DATASET ENTRIES

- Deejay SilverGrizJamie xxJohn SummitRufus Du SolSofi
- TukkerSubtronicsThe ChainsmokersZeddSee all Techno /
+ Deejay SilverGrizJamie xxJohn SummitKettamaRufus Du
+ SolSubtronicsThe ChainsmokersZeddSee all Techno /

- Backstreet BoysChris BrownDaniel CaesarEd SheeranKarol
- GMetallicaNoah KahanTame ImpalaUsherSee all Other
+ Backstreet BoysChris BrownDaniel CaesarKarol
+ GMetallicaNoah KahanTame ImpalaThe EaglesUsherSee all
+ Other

---

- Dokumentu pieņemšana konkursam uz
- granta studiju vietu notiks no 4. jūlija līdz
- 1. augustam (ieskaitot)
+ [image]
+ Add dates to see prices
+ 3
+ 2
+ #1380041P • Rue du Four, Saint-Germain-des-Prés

* * *

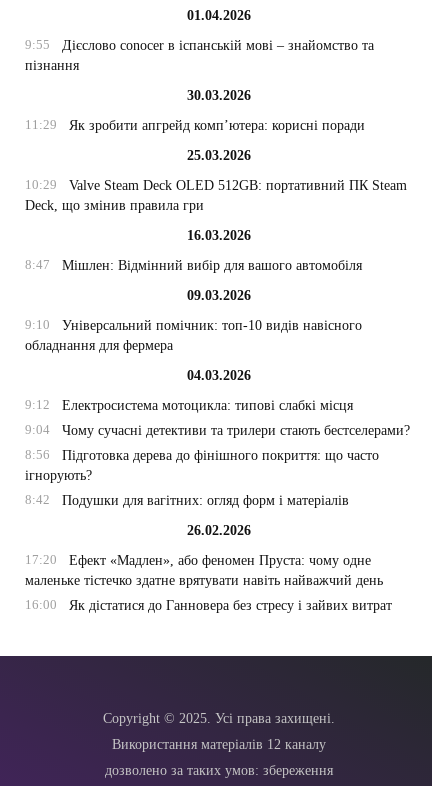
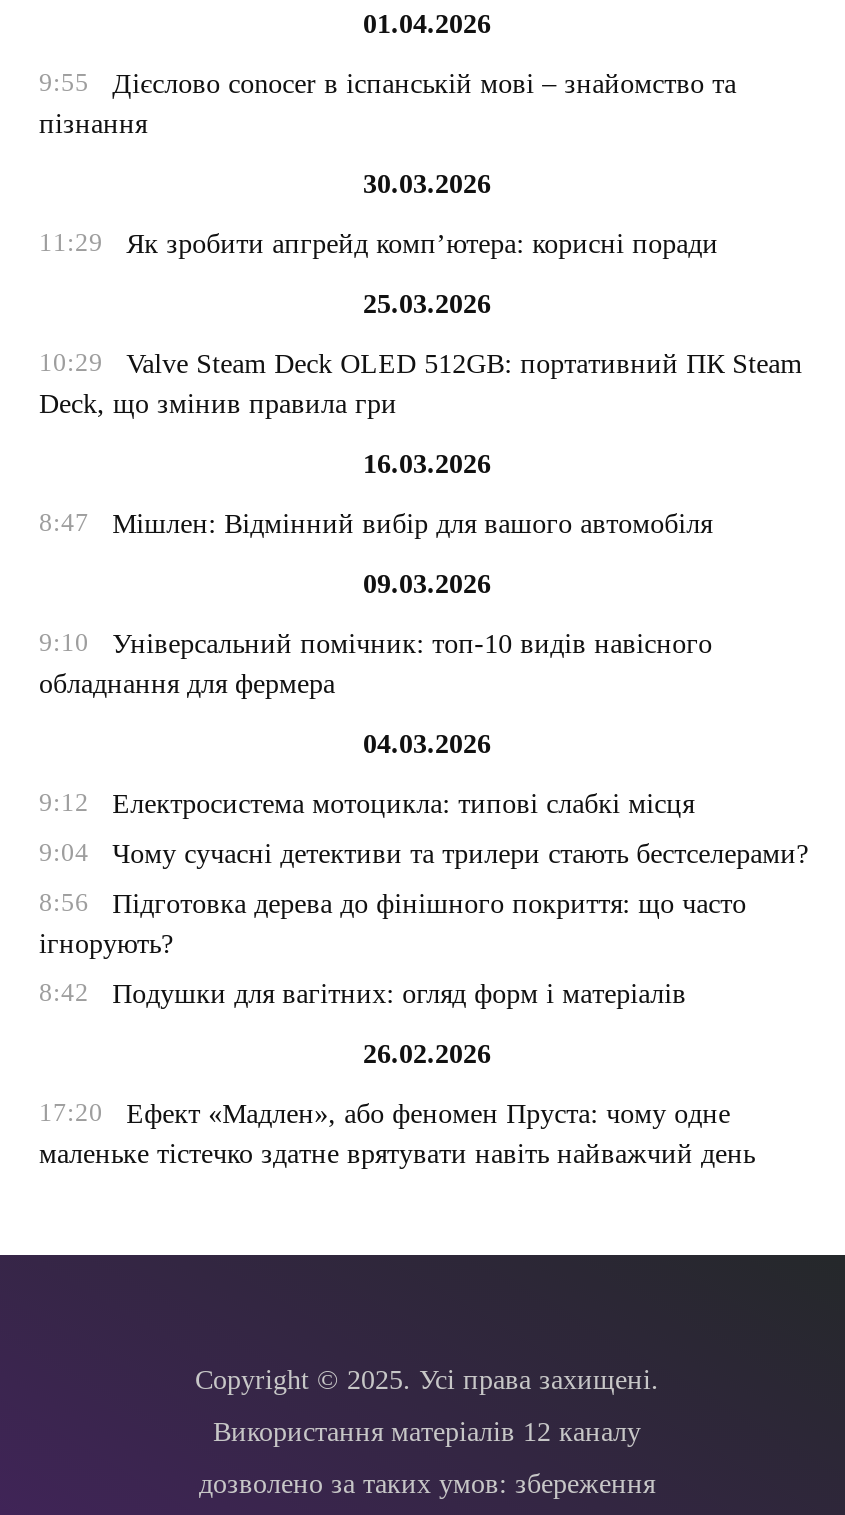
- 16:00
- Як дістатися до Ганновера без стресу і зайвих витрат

PROBLEM DETAILS
Report, from the entries above, each line where "BoysChris" is found.

WRITTEN ANSWER
- Backstreet BoysChris BrownDaniel CaesarEd SheeranKarol
+ Backstreet BoysChris BrownDaniel CaesarKarol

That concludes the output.